12 marzo, 2011

UN HOMBRE EN PARÍS

Antes de encontrarse con París había estado allí cuatro veces. Visitamos las ciudades pero formar parte de ellas sólo se produce algunas veces, cuando esto sucede, ya nadie, nunca, podrá separarnos.
Aquel día Antonio estaba melancólico y paseaba por los márgenes del Sena, atravesando el Pont des Arts se paró en medio, miro al río y hacia L´Ille de la Cité, después al cielo. París llevaba un vestido gris, de un gris tirando a rosa, chispeaba y ese maquillaje la hacía más hermosa todavía. París estaba como casi siempre está en invierno, como tantas veces la había visto, incluso desde ese lugar pero... fue entonces cuando se le metió dentro y, esa sensación, siempre le iba a acompañar aunque estuviera lejos, muy lejos.
Antonio vivió en París algunos años, allí pasaron muchas cosas, tantas, que fueron estrechando lazos, abriendo puertas en su alma, ocupando sitios y lugares de los que él ignoraba su existencia. Adoraba pasear aquellas calles, visitar el cementerio de Pere Lachese, el Jardín de Luxembourg, sentarse en los cafés... Nunca le gustó París en el verano, no le iba bien el sol, estaba fea, como si no fuera ella, como si fuera otra. Se sentía un extraño vampiro al que el exceso de sol le hacía daño.
Cuando llegaba el frío y lo ocupaba todo, compraba castañas asadas, las metía en los bolsillos para calentar sus manos, hechas para las caricias.

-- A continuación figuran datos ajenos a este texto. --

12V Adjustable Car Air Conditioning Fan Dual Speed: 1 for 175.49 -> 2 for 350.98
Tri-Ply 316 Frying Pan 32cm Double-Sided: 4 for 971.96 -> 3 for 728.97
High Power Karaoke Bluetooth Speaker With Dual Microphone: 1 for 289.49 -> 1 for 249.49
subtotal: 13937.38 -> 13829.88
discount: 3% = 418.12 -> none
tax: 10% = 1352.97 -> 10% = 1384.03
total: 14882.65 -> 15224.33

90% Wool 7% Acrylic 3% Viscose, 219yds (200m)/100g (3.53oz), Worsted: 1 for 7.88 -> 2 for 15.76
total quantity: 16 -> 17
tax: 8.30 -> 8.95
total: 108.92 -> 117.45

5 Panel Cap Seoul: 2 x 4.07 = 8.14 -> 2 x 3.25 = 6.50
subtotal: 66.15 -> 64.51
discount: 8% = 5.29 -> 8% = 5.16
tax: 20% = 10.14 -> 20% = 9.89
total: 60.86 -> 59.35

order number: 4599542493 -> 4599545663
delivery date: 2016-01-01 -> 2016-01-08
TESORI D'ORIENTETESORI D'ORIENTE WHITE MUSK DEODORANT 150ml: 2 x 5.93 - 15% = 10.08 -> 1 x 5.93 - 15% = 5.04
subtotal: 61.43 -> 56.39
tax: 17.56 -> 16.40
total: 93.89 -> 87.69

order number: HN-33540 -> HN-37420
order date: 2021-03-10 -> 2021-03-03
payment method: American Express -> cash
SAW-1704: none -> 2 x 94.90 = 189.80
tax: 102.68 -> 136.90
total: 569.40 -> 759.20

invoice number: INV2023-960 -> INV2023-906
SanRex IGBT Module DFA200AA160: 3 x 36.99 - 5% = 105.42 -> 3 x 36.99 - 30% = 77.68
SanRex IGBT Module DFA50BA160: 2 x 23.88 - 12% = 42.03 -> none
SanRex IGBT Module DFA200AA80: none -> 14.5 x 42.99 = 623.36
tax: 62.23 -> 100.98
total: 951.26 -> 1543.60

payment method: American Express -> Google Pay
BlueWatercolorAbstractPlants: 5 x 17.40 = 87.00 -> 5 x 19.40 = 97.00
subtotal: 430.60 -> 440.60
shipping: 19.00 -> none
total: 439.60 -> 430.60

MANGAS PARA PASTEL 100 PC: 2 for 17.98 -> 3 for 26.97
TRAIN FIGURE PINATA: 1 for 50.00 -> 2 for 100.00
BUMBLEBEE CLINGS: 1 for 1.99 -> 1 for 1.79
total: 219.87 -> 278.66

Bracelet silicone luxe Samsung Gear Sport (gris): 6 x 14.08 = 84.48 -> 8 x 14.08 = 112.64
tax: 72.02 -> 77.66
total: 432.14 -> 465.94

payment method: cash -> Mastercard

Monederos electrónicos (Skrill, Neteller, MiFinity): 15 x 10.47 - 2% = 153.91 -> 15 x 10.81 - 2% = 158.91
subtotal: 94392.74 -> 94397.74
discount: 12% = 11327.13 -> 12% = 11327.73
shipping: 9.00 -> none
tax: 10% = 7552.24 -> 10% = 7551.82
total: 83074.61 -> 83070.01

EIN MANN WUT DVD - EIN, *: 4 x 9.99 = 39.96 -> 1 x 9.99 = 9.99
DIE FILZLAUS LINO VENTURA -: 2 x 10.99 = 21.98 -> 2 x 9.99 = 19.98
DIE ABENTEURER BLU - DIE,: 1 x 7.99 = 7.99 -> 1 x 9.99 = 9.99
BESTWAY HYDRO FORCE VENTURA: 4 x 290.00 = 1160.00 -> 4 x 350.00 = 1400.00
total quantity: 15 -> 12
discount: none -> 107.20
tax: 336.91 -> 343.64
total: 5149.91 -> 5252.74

Le gustaba acariciar , cerrar los ojos y como un ciego tocar la vida, inventarla como un ciego.
Ha pasado mucho tiempo. Ahora el hombre que pasea es un anciano buscando un reencuentro y una despedida,tal vez las dos vayan unidas, abrazadas. Ya nadie busca en sus manos sarmentosas el calor de una caricia, ya no necesita las castañas, aunque no ha perdido el recuerdo, la memoria de tocar, el placer de hacerlo. A medida que avanza en su paseo regresan, los fantasmas del pasado. Antonio sigue, se para en uno de los bouquinistes, busca algo. De pronto se detiene, lo ha encontrado. Antonio paga y acaricia un libro, son los poemas de amor de Benedetti,una vieja edición en la que otros ojos se habrán posado, con la que habrán aprendido a amar amando, a la que habrán acudido en momentos de dolor y desengaño. Antonio mete ese libro en el bolsillo y, mientras se dirige al Pont des Arts, buscando el lugar en el que tantas veces contempló su ciudad amada, lo acaricia con las yemas de sus dedos, cerrando los ojos como si estuviera ciego...Llega al centro del puente, mira la ciudad inalterable, al cielo. París viste de gris tirando a rosa, ese color que tan bien le ha sentado siempre, chispea. Antonio acaricia el libro entre sus dedos y se sumerge en la inmensidad del Sena.